A logistic regression analysis was performed using development of hypertension as the dependent variable and the following factors as independent variables: previous hypertension (no vs yes); diabetes (no vs yes); thromboembolic disease (no vs yes); baseline BMI (normal vs overweight/obese); cumulative dose of bevacizumab (low cumulative dose [≤1229 mg] vs medium–low cumulative dose [>1229 mg and ≤3060 mg] vs medium–high cumulative dose [>3060 and ≤5400 mg] vs high cumulative dose [>5400 mg]); age; gender (female vs male); creatinine clearance (baseline creatinine clearance in ml.min^-1); and number of cycles of bevacizumab. Bivariate logistic regressions were performed with hypertension and proteinuria as dependent variables and the factors listed above as independent variables. Factors showing statistical significance (P<0.20) were built into a multivariate model.

To identify factors associated with OS, a Cox regression analysis was performed using OS as the dependent variable and the following as independent variables: development of grade 1–4 hypertension (no vs yes); gender (female vs male); ECOG performance status (0 vs 1 vs 2); age; baseline lactate dehydrogenase (LDH); baseline carcinoembryonic antigen (CEA); baseline platelets; baseline haemoglobin; baseline leucocytes; type of treatment (bevacizumab + capecitabine + oxaliplatin vs bevacizumab + capecitabine) and number of metastatic lesions. A bivariate Cox regression was performed with OS as the dependent variable and the above factors as independent variables. Factors showing statistical significance (P<0.20) were built into the multivariate model.

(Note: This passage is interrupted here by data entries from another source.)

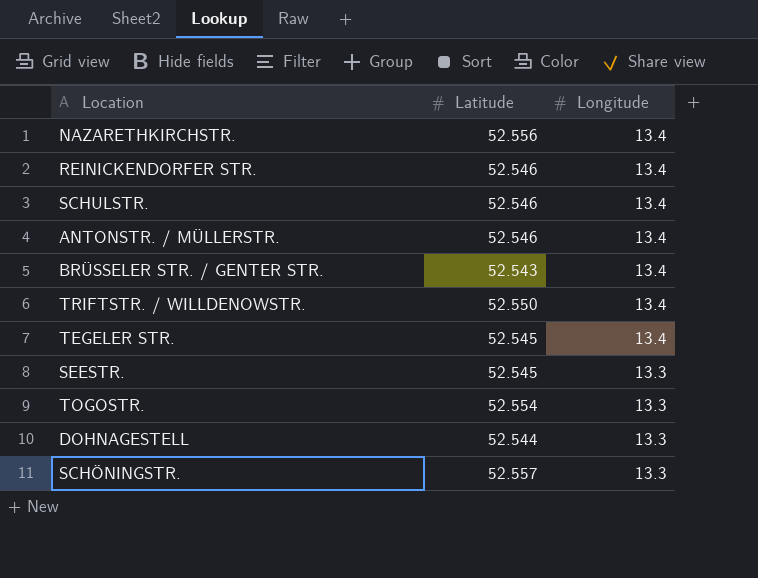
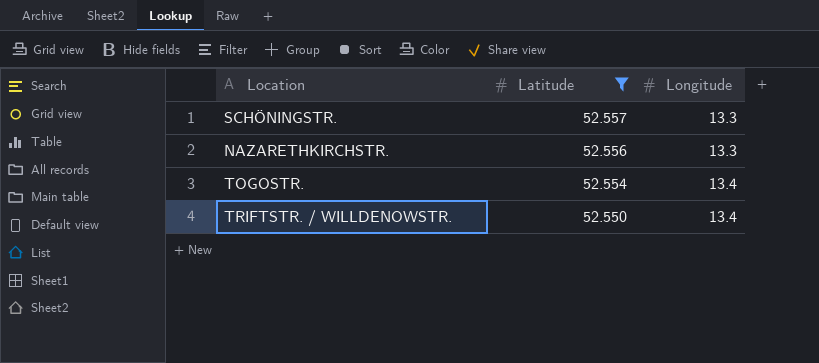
filter: none -> Latitude >= 52.550
row order: Longitude descending -> Latitude descending
NAZARETHKIRCHSTR. | Longitude: 13.4 -> 13.3
TOGOSTR. | Longitude: 13.3 -> 13.4

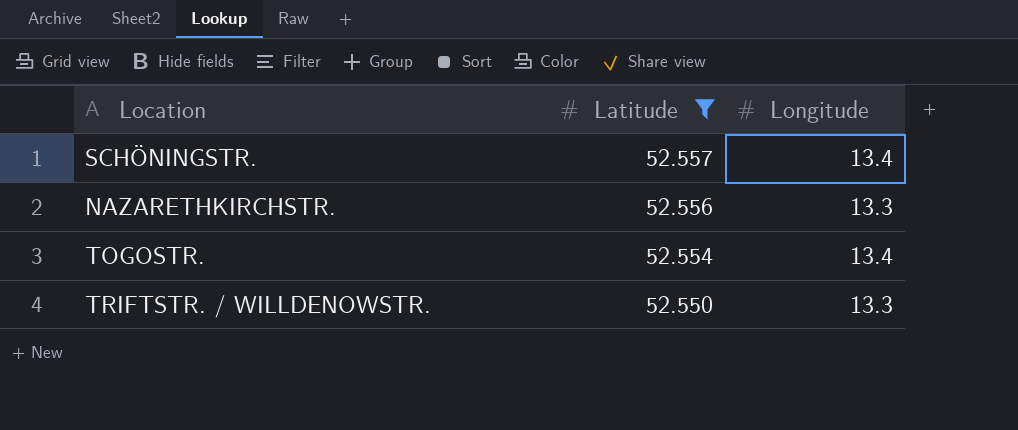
SCHÖNINGSTR. | Longitude: 13.3 -> 13.4
TRIFTSTR. / WILLDENOWSTR. | Longitude: 13.4 -> 13.3

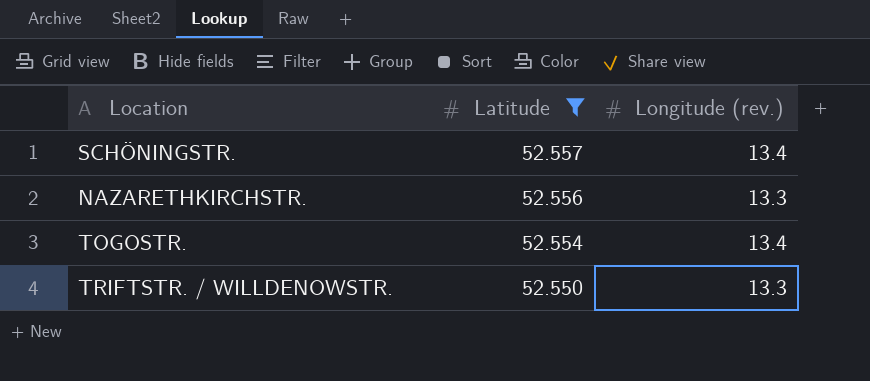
column name: Longitude -> Longitude (rev.)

Data were analysed using SPSS version 17.0 (SPSS Inc, Chicago IL, USA).

Results

Patients

The analysis population comprised 127 patients, 59 from the BECA study and 68 from the BECOX study recruited between 1 August 2006 and 1 March 2012. Patient characteristics at baseline are summarised in Table 1; 68 patients had pre-existing hypertension and, of these, hypertension worsened in 11 patients; in the 59 patients (15%) that did not have pre-existing hypertension, 9 patients developed hypertension during the study.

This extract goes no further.